§ **Work instructions**:
Reproduce every entry below exactly, minus the pictures.

§ **Data records**:

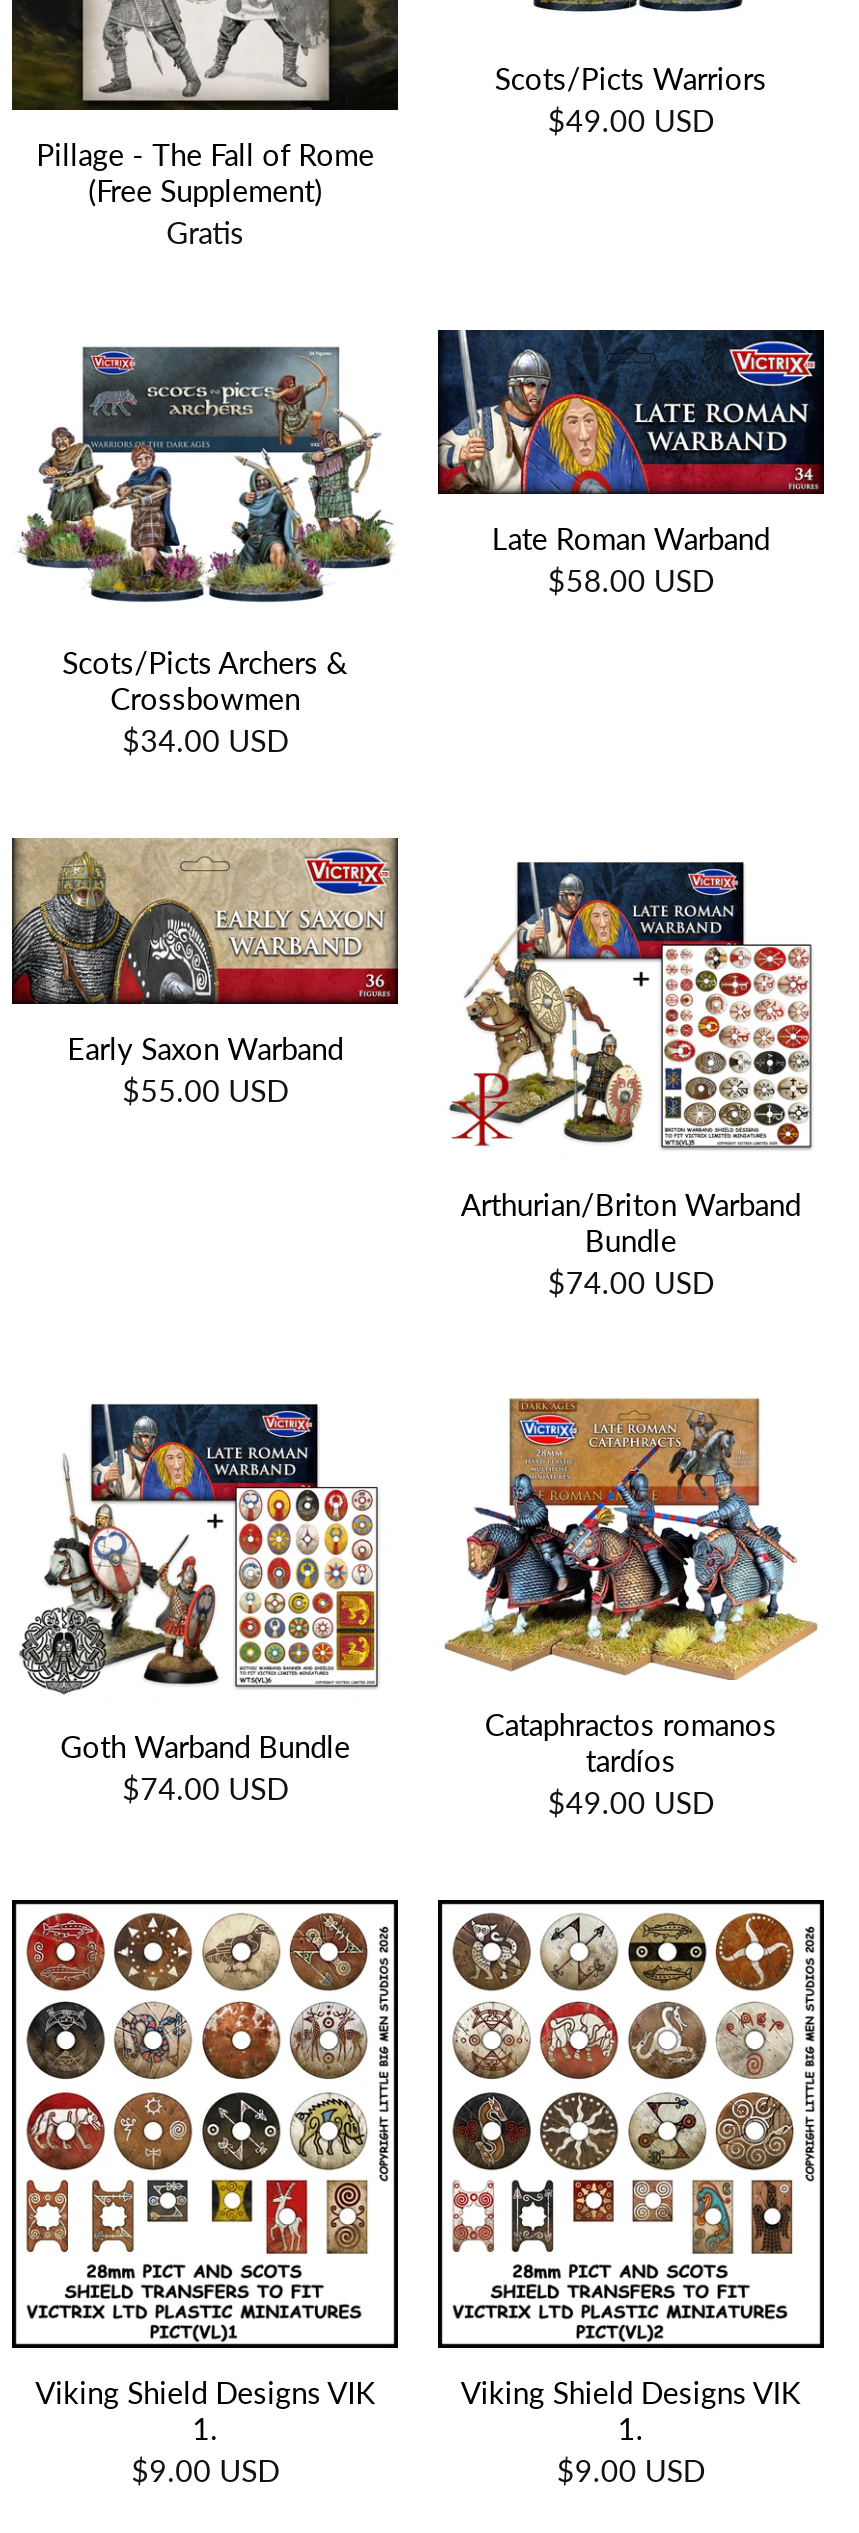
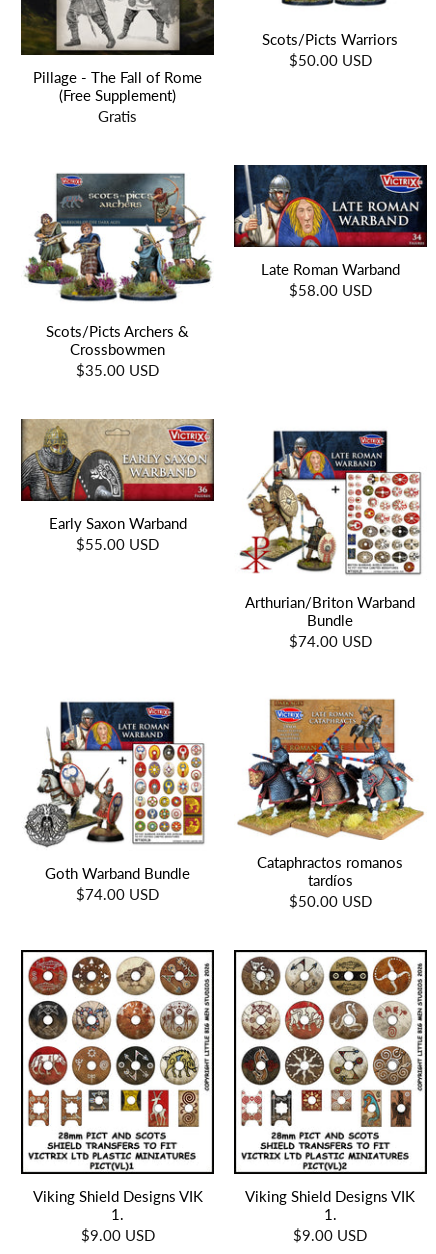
- $49.00 USD
+ $50.00 USD

- $34.00 USD
+ $35.00 USD

- $49.00 USD
+ $50.00 USD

§ **Finished exercise**:
- $49.00 USD
+ $50.00 USD

- $34.00 USD
+ $35.00 USD

- $49.00 USD
+ $50.00 USD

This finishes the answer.